”We’re the fugitive and they’re still coming after us,” said Riley, the Heat president. ”And that motivates the hell out of me. It really does, because I don’t want to get caught, not with what we have. And I don’t the players feeling like they can get caught, either. That’s why the improvement needs to come from within and we need to be smart about what we’re doing.”

Riley wrapped up the season with a 40-minute interview session Wednesday, opining on everything from his ninth championship season (”I’ve been lucky,” he said in a clear understatement) to coach Erik Spoelstra’s story that his boss came knocking on the door of his hotel suite after the 113-77 loss in Game 3 of the NBA Finals against San Antonio with three bottles of wine (”The wine was already there - and it was opened,” was Riley’s recollection).

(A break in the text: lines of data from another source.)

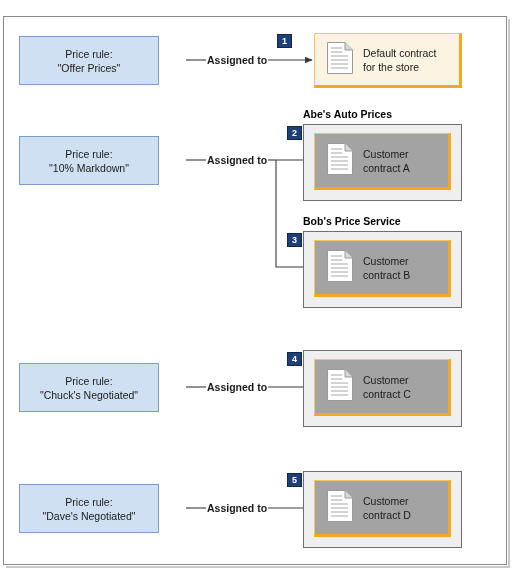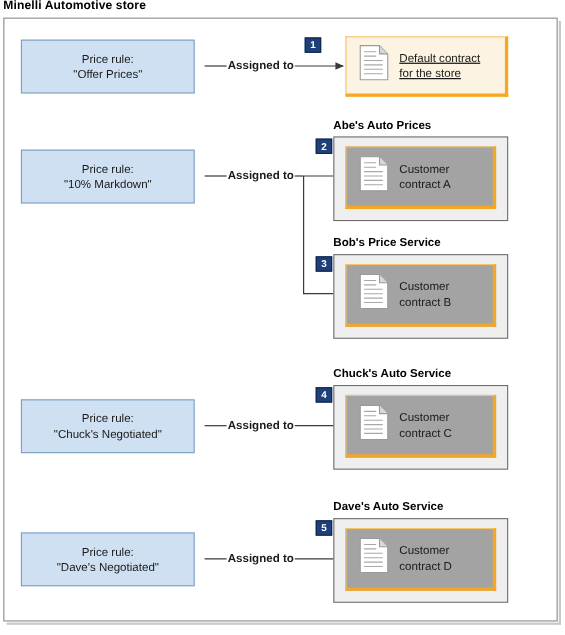--- a/index.html
+++ b/index.html
@@ -113,7 +113,6 @@
 
 <div id="stage">
 
-  <div class="diagram-title">Minelli Automotive store</div>
 
   <div class="frame-shadow"></div>
   <div class="frame-shadow-r"></div>

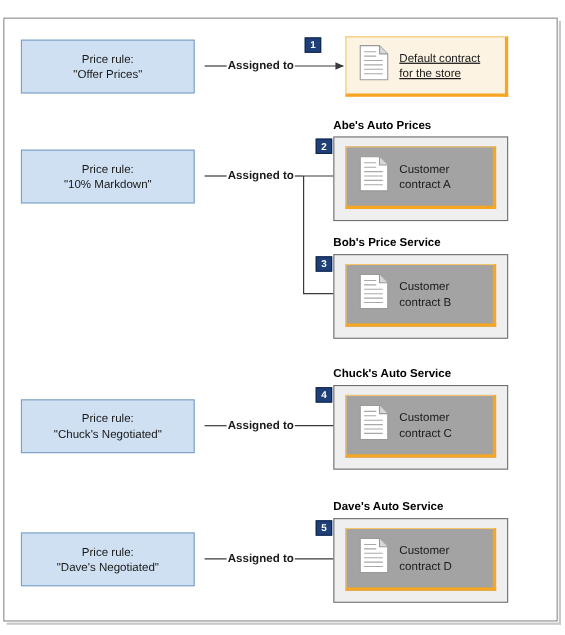--- a/index.html
+++ b/index.html
@@ -39,7 +39,7 @@
   
   .rule-box{
     position:absolute;
-    width:158px;height:49px;
+    width:140px;height:49px;
     background:#cfe0f2;
     border:1px solid #7a9fc4;
     box-sizing:border-box;

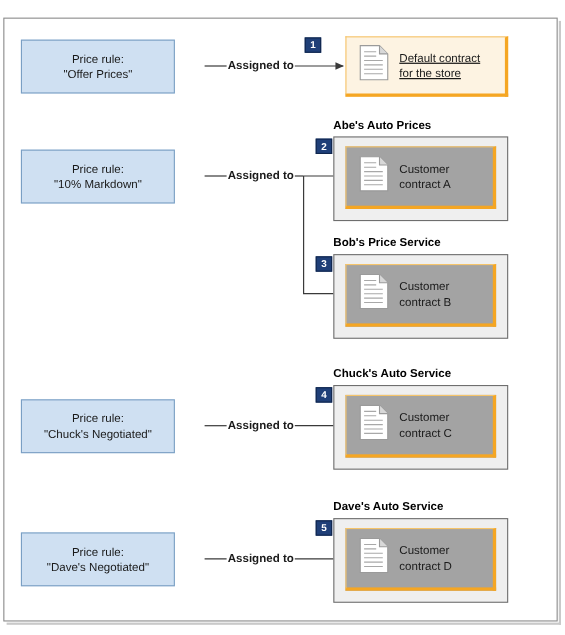--- a/index.html
+++ b/index.html
@@ -95,7 +95,6 @@
   }
   .contract.plain{
     background:#fdf3e2;
-    text-decoration:underline;
   }
   .doc-icon{
     flex:0 0 auto;

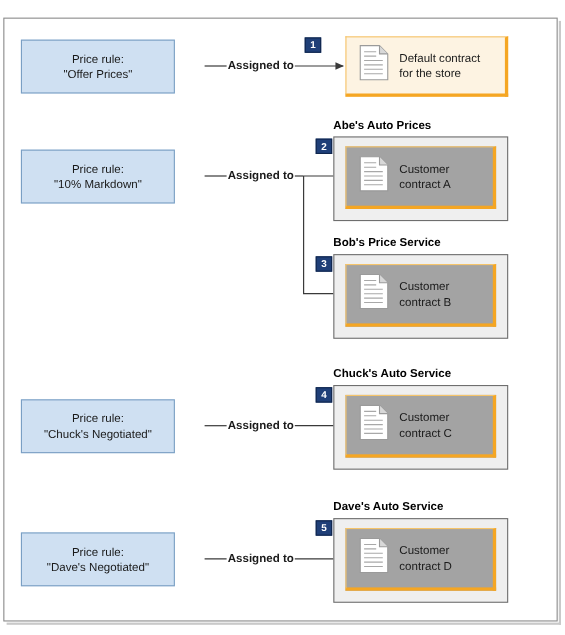--- a/index.html
+++ b/index.html
@@ -228,7 +228,6 @@
   <div class="assigned-label" style="left:207px;top:381px;">Assigned to</div>
   <div class="step-badge" style="left:287px;top:352px;">4</div>
 
-  <div class="org-title" style="left:303px;top:334px;">Chuck's Auto Service</div>
   <div class="org-box" style="left:303px;top:350px;width:159px;height:77px;"></div>
   <div class="contract" style="left:314px;top:359px;width:137px;height:57px;">
     <span class="doc-icon">

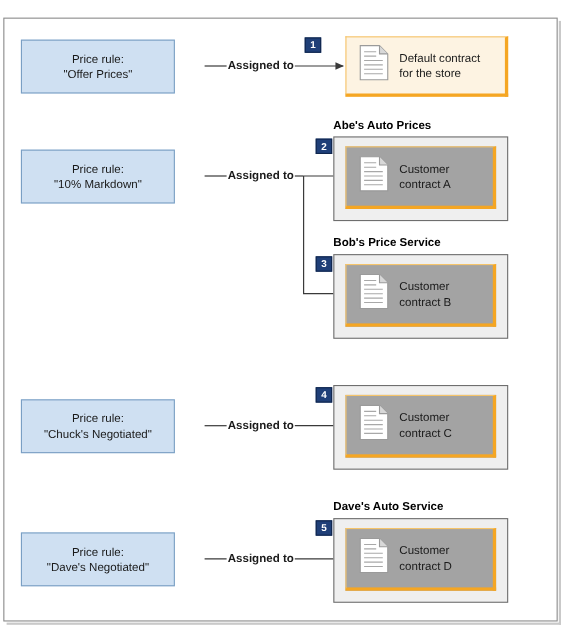--- a/index.html
+++ b/index.html
@@ -257,7 +257,6 @@
   <div class="assigned-label" style="left:207px;top:502px;">Assigned to</div>
   <div class="step-badge" style="left:287px;top:473px;">5</div>
 
-  <div class="org-title" style="left:303px;top:455px;">Dave's Auto Service</div>
   <div class="org-box" style="left:303px;top:471px;width:159px;height:77px;"></div>
   <div class="contract" style="left:314px;top:480px;width:137px;height:57px;">
     <span class="doc-icon">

Occasional laughs aside, Riley also pointed out repeatedly that the work awaiting the Heat in the coming months is serious.

”We’re just going to keep everything very fluid,” Riley said. ”I think that’s the key. What we just experienced, three straight years, (297) games, two consecutive world championships, we are so giddy about that and proud of our team and also excited that what we did three years ago has led us to this. The challenge is not ‘Can we win another championship?’ The challenge is how to manage it within the confines of a very punitive collective bargaining agreement.”

None of Riley’s proclamations about his hopes for next season’s roster were exactly surprising. First, as expected, he announced that the team is exercising its $4 million option on point guard Mario Chalmers, who has started every game in which he’s appeared in the past two seasons, with a knack for coming up big in the biggest moments.